ACTION ITEM —
From the data below, copy out every line in which the word "overflow" occurs.

* * *

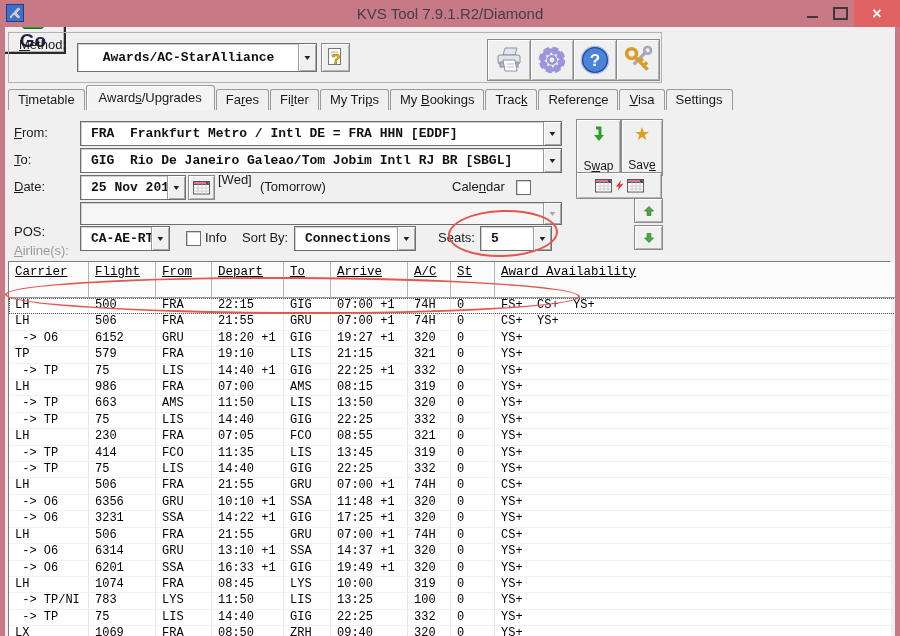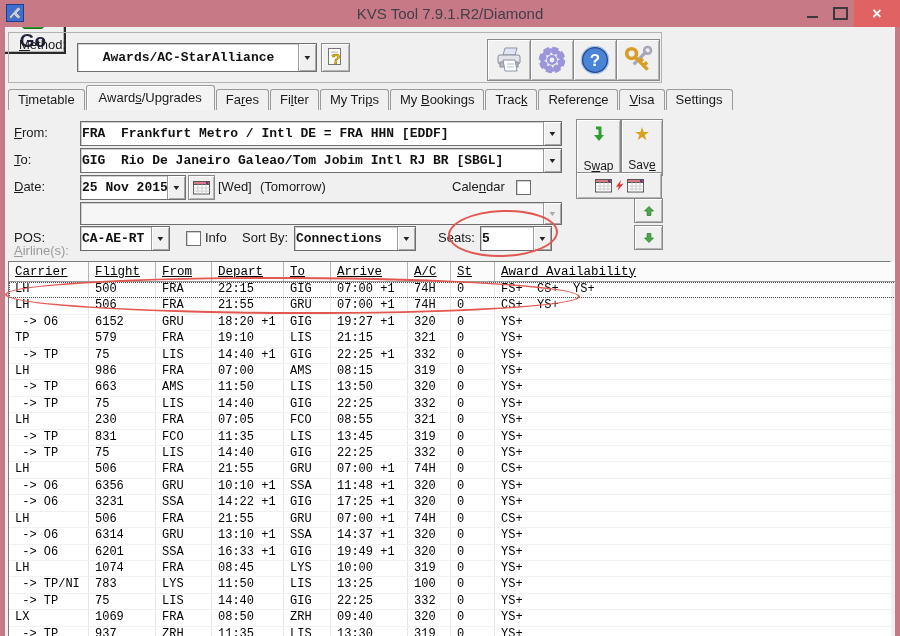--- a/index.html
+++ b/index.html
@@ -27,7 +27,7 @@
   .method-label{position:absolute;left:10px;top:0;height:47px;line-height:47px;font-size:13px;color:#1a1a1a;}
   .combo{position:absolute;background:#fff;border:1px solid var(--border-dark);box-shadow:inset 1px 1px 0 #cfcfcf;}
   .combo .value{position:absolute;left:0;top:0;right:17px;bottom:0;font-family:"Liberation Mono",monospace;
-    font-weight:bold;font-size:13px;color:#111;white-space:pre;overflow:hidden;display:flex;align-items:center;padding-left:1px;}
+    font-weight:bold;font-size:13px;color:#111;white-space:pre;overflow:hidden;display:flex;align-items:center;padding-left:10px;}
   .combo .arrow-btn{position:absolute;right:0;top:0;bottom:0;width:17px;background:var(--face);
     border-left:1px solid #9a9a9a;box-shadow:inset 1px 1px 0 #ffffff,inset -1px -1px 0 #a8a8a8;
     display:flex;align-items:center;justify-content:center;}

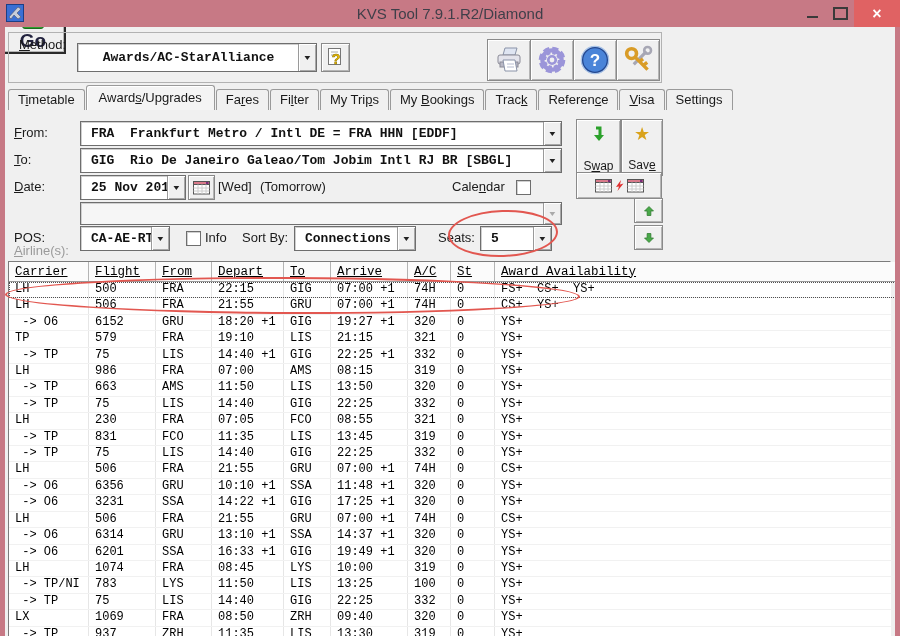--- a/index.html
+++ b/index.html
@@ -210,7 +210,7 @@
       <rect x="13" y="2" width="2.5" height="2" fill="#7a2d7a"></rect>
     </svg>
   </div>
-  <div class="flabel" style="left:218px;top:175px;text-align:center;">[Wed]</div>
+  <div class="flabel" style="left:218px;top:168px;text-align:center;">[Wed]</div>
   <div class="flabel" style="left:260px;top:175px;">(Tomorrow)</div>
   <div class="flabel" style="left:452px;top:175px;">Cale<u>n</u>dar</div>
   <div class="checkbox" style="left:516px;top:180px;"></div>

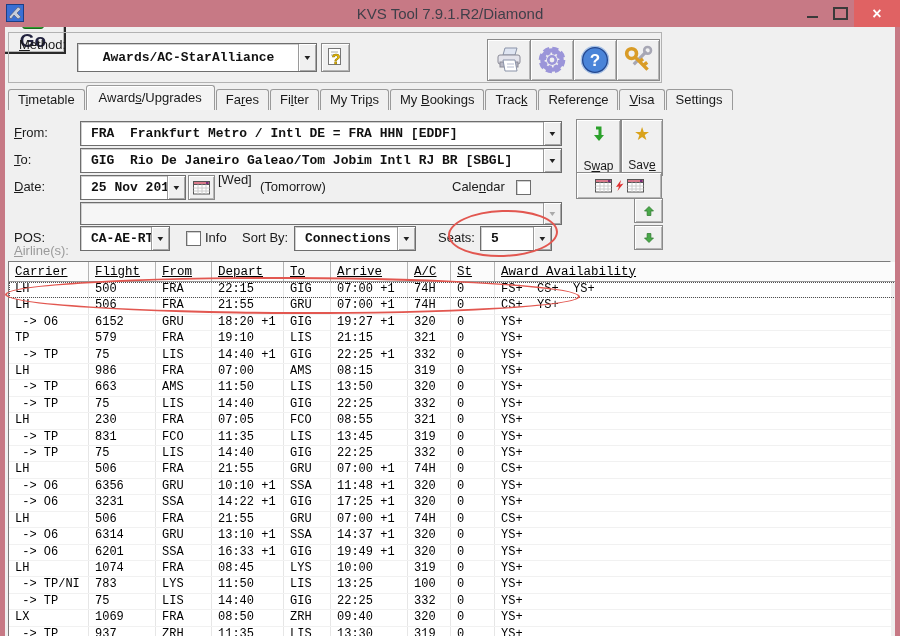--- a/index.html
+++ b/index.html
@@ -220,7 +220,7 @@
     <div class="arrow-btn"></div>
   </div>
 
-  <div class="flabel" style="left:14px;top:226px;">POS:</div>
+  <div class="flabel" style="left:14px;top:220px;">POS:</div>
   <div class="combo combo-pos">
     <div class="value">CA-AE-RT</div>
     <div class="arrow-btn"></div>

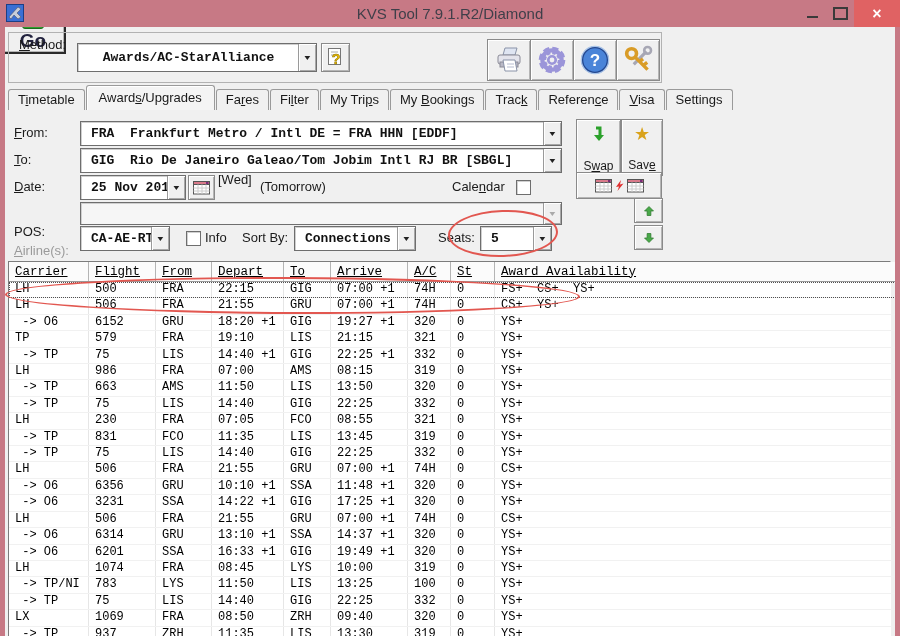--- a/index.html
+++ b/index.html
@@ -84,7 +84,7 @@
     border-top:1px solid #7c7c7c;border-left:1px solid #7c7c7c;border-right:1px solid #fff;border-bottom:none;}
   table.grid{table-layout:fixed;width:100%;border-collapse:collapse;font-family:"Liberation Mono",monospace;}
   table.grid th{font-weight:400;font-size:12.5px;text-decoration:underline;text-align:left;height:19px;
-    padding:0 0 0 6px;border-right:1px solid #b4b4b4;border-bottom:1px solid #9a9a9a;background:#fbfbfb;white-space:pre;overflow:hidden;}
+    padding:0 0 16px 6px;border-right:1px solid #b4b4b4;border-bottom:1px solid #9a9a9a;background:#fbfbfb;white-space:pre;overflow:hidden;}
   table.grid th.blank{border-right:none;}
   table.grid td{font-size:12px;height:15.4px;line-height:15.4px;padding:0 0 0 6px;white-space:pre;overflow:hidden;
     border-right:1px solid #e6e6e6;border-bottom:1px solid #f1f1f1;color:#000;}

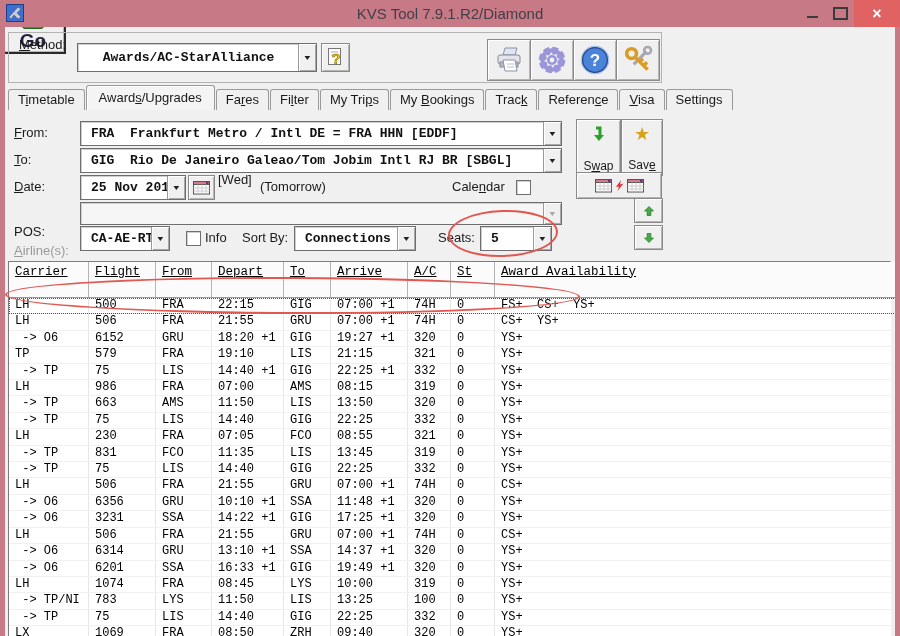--- a/index.html
+++ b/index.html
@@ -416,7 +416,7 @@
           </tr>
           <tr>
             <td class="c0"> -&gt; TP</td>
-            <td class="c1">831</td>
+            <td class="c1">414</td>
             <td class="c2">FCO</td>
             <td class="c3">11:35</td>
             <td class="c4">LIS</td>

* * *

OUTPUT BELOW —
-    font-weight:bold;font-size:13px;color:#111;white-space:pre;overflow:hidden;display:flex;align-items:center;padding-left:1px;}
+    font-weight:bold;font-size:13px;color:#111;white-space:pre;overflow:hidden;display:flex;align-items:center;padding-left:10px;}
-    padding:0 0 0 6px;border-right:1px solid #b4b4b4;border-bottom:1px solid #9a9a9a;background:#fbfbfb;white-space:pre;overflow:hidden;}
+    padding:0 0 16px 6px;border-right:1px solid #b4b4b4;border-bottom:1px solid #9a9a9a;background:#fbfbfb;white-space:pre;overflow:hidden;}
   table.grid td{font-size:12px;height:15.4px;line-height:15.4px;padding:0 0 0 6px;white-space:pre;overflow:hidden;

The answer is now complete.